Question. I’ve heard that a cash balance plan can allow me to contribute more toward retirement and save on my current large tax bill. What do I need to know before using one of these?
A. One of the biggest deficits in physicians’ collective “financial fund of knowledge” is a lack of understanding of the various retirement accounts available to them. I have written before about using a health savings account as a “stealth IRA” and about how to contribute to a personal and spousal Roth IRA “through the backdoor.” Another little known, but very useful, retirement account for physicians is a cash balance plan.
In fact, I think the standard retirement options made available to emergency physicians should include both a 401(k) with a profit-sharing component ($53,000 contribution limit for those under age 50, with an extra $6,000 catch-up contribution for those over 50) and a cash balance plan. Most physicians do have a 401(k), which, in 2015, allows an $18,000 annual employee contribution ($24,000 for those over 50), plus up to $35,000 of employer contributions. However, surprisingly few have access to a cash balance plan.
There are two broad categories of retirement plans: defined contribution and defined benefit. A 401(k) is an example of the first type. There is no guaranteed benefit when all is said and done. All that is defined is how much you can put into it as you go along. The amount of money you will have to spend in retirement depends entirely on how much you put into the account and the performance of your selected investments. A defined benefit retirement plan works differently. The classic example is the increasingly rare company pension. You work for a company or government entity for 20 or 30 years, and after you retire, the company pays you a defined benefit for the rest of your life. The company takes all the investment risk. If the investments do well, the company can get away with putting less money into the account. If the investments do poorly, the company must contribute more to the account.
A cash balance plan is technically a type of defined benefit plan, but it can act like a defined contribution plan in two important ways. The first is that, depending on how your plan is designed, you can actually change how much you can contribute each year to the plan. The second is that upon separation from the employer, or when the plan is closed for any reason, you can transfer the money into a 401(k) or IRA, just like most defined contribution plans. For most participants, the cash balance plan is essentially an extra retirement plan allowing for additional tax-deferred retirement contributions above and beyond those allowed in the 401(k).

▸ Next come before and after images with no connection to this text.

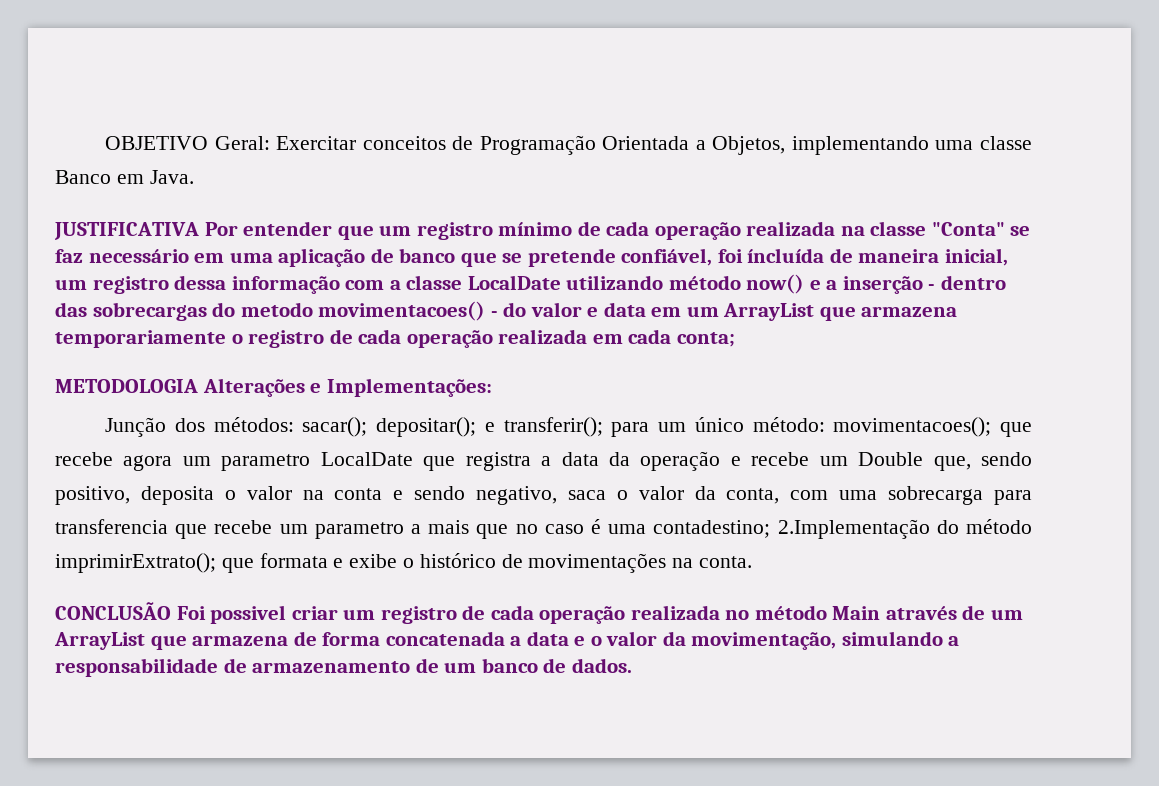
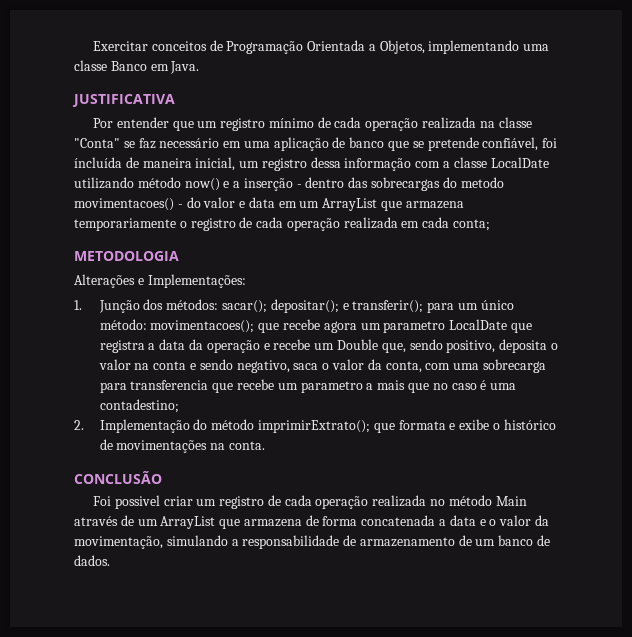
[104,136,270,150] OBJETIVO Geral: -> (92, 46) none
(199, 231) none -> (175, 100) //
(198, 386) none -> (179, 256) //
(492, 387) none -> [74,300,82,310] 1.
[777,519,930,539] 2.Implementação -> [74,419,190,433] // 2. Implementação
(171, 611) none -> (162, 477) //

Most physicians do have a 401(k), which, in 2015, allows an $18,000 annual employee contribution ($24,000 for those over 50), plus up to $35,000 of employer contributions. However, surprisingly few have access to a cash balance plan.
How Cash Balance Plans Work
A cash balance plan seems complicated because, as a defined benefit plan, it must at least resemble a typical pension. That means the participants in the plan cannot select or manage investments in the plan. It also requires complicated actuarial calculations to determine the maximum contributions that can be made into the plan. The contributions also must technically come from the employer, not the employee. Due to these complications, fees on a cash balance plan are generally higher than those in a 401(k). This type of plan is not a do-it-yourself project; you will need to hire an experienced company to design and run the plan.
All contributions into the plan are pooled and invested together by the plan trustee. However, hypothetical individual accounts are tracked and credited with a certain amount of interest each year, depending on the performance of the underlying investments. If the investments perform well, that credited interest rate may be higher up to a certain point, such as 5–7 percent per year. If the investments perform very well, the additional earnings, above and beyond the 5–7 percent limit, are allocated to a surplus account where they can be used to make up for future shortfalls in investment performance or to reduce future required contributions. If the investments perform poorly, the owners of the company may be required to contribute additional money to the plan to make up the losses over a period of a few years. This aspect of defined contribution plans turns off many physicians (who are generally not only the participants in the plan but also the owners of the company). However, in reality, this mechanism is of significant benefit to the physician. Not only do you get to defer even more money into the plan, the make-up contributions are also deductible. You are essentially forced to buy low, boosting future market returns.
Many emergency physician partnerships have incorporated both a 401(k)/profit-sharing plan and a cash balance plan into their practices. Independent contractors without employees can also use this combination of accounts. An individual 401(k) is relatively easy to set up. A personal defined benefit plan is a little more complicated but still widely available from a number of firms at a fair cost. Because you are both the trustee and the participant, you will have even more control over your investments.
Contribution limits to these plans vary based on a number of actuarial factors, such as the age of the participants. The older the participants, and the fewer years they will be in the plan prior to retirement, the more that can be contributed. Typical maximum contributions for emergency physicians range from $10,000 to more than $100,000 per year, all in addition to your 401(k) and IRA contributions.
Cash balance plans are a type of defined benefit plan that resembles a defined contribution plan. Emergency physicians interested in boosting retirement savings and minimizing their annual tax bill should give strong consideration to adding a cash balance plan on top of their existing 401(k) plan. A cash balance plan is a great option for those who wish to save for retirement and are already maxing out their 401(k)s and backdoor Roth IRAs.